Oh ! Quelle magnifique prière de l’âme chrétienne !
De cette prière, de son objet, nous en avons une magnifique intelligence dans l’Evangile de ce dimanche, une magnifique illustration.

C’est en effet l’évangile de la résurrection de l’enfant de la veuve, à la porte de Naïm où l’on voit NSJC « porter son attention sur la misère de cette veuve…et lui redonner son fils ». Il « incline » son regard vers la veuve et sa peine…Avec cet exemple évangélique, avec cette contemplation, gardée en mon cœur, de Jésus se penchant vers la veuve…je peux faire mienne cette prière de l’Introït et l’adresser à NSJC : « Inclina Domine aurem tuam », comme tu le fis sur le chemin de Naïm en regardant cette femme. Je peux m’enhardir et crier, à mon tour, comme le psalmiste : « Inclina aurem tuam ad me…Exauce ma prière…Sauve ton serviteur, comme tu sauvas jadis à Naïm et le fils et la mère. « Laetifica animam servi tui » « Réjouis l’âme de ton serviteur » comme jadis, à la porte d’une ville, Naïm, tu réjouis le cœur de la mère, affligée, déjà veuve, lui redonnant son fils unique.
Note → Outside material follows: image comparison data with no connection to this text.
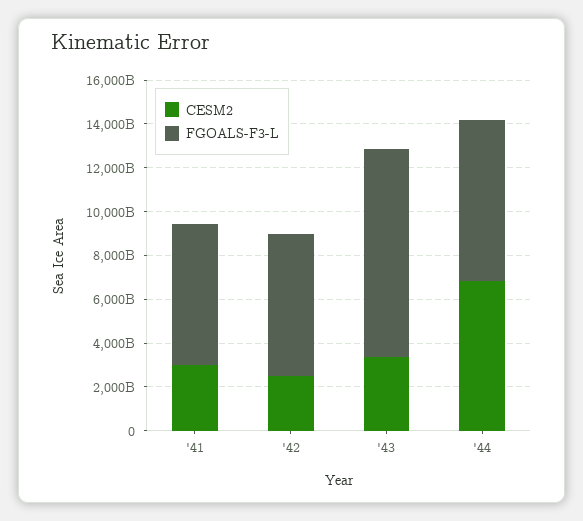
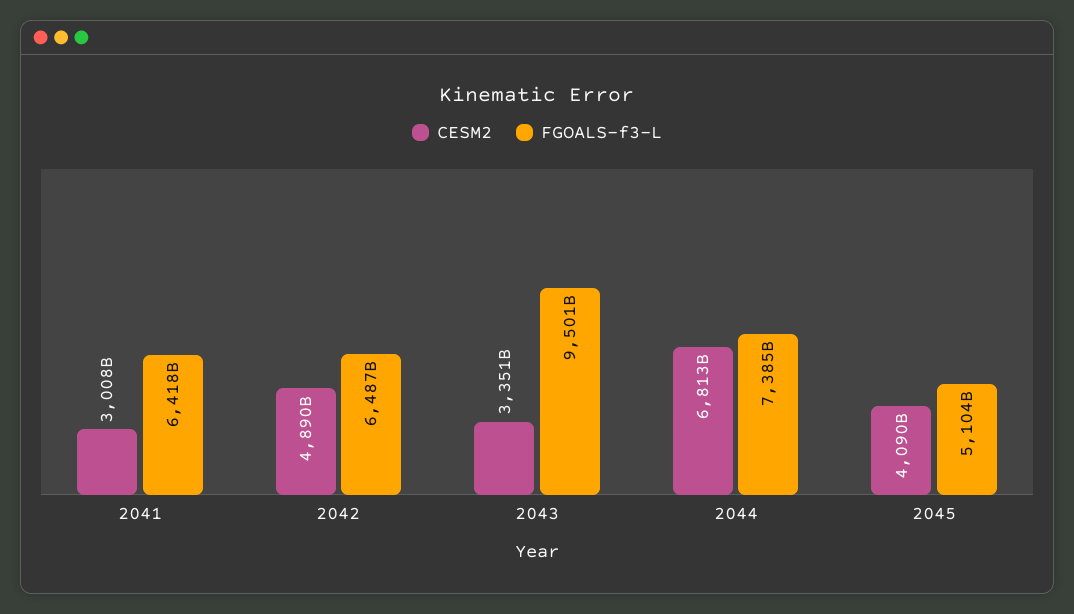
CESM2, '42: 2500000000000 -> 4890000000000
CESM2, 2045: none -> 4090000000000
FGOALS-F3-L, 2045: none -> 5104000000000

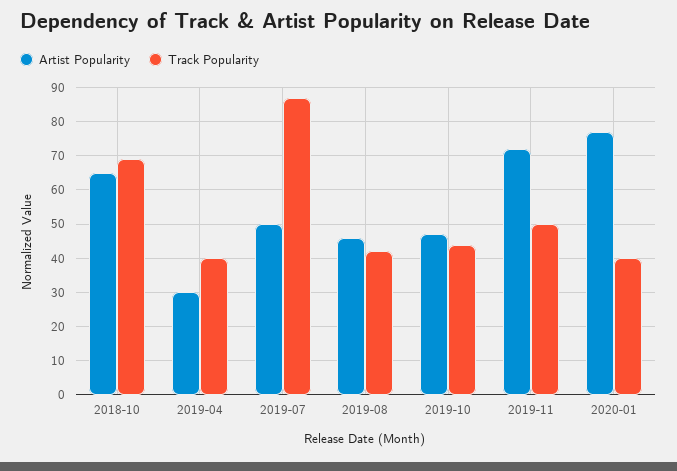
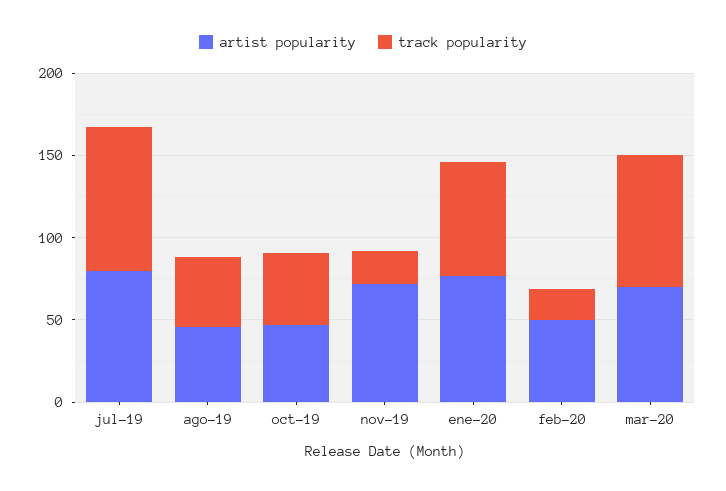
Artist Popularity, 2018-10: 65 -> none
Track Popularity, 2018-10: 70 -> none
Artist Popularity, 2019-04: 30 -> none
Track Popularity, 2019-04: 40 -> none
Artist Popularity, 2019-07: 50 -> 80
Track Popularity, 2019-11: 50 -> 20
Track Popularity, 2020-01: 40 -> 70
Artist Popularity, feb-20: none -> 50
Track Popularity, feb-20: none -> 20
Artist Popularity, mar-20: none -> 70
Track Popularity, mar-20: none -> 80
Ainsi l’introït de cette messe et l’évangile s’appellent l’un l’autre. L’évangile est la meilleure illustration possible de la vérité de la prière exprimée dans l’Introït. Cet évangile nous montre la compassion en acte de Jésus à l’égard de la veuve. Fort de cet exemple, nourri de cet exemple, je peux crier vers Dieu cette prière de confiance : « Inclina aurem tuam, Domine ad me », « Incline Seigneur, ton oreille vers ton serviteur ».
Mais cette compassion, ce désir de faire le bien, qui fut l’âme même du ministère de NSJC doit être également l’âme de tout chrétien. Et c’est l’enseignement de l’Epître de ce dimanche : « Ainsi donc, nous dit Saint Paul, durant le temps qui nous est donné, pratiquons le bien à l’égard de tous, mais surtout à l’égard de nos compagnons de la foi… »… Comme le Christ le fit…et avec quelle douceur, à l’égard de la veuve de Naïm.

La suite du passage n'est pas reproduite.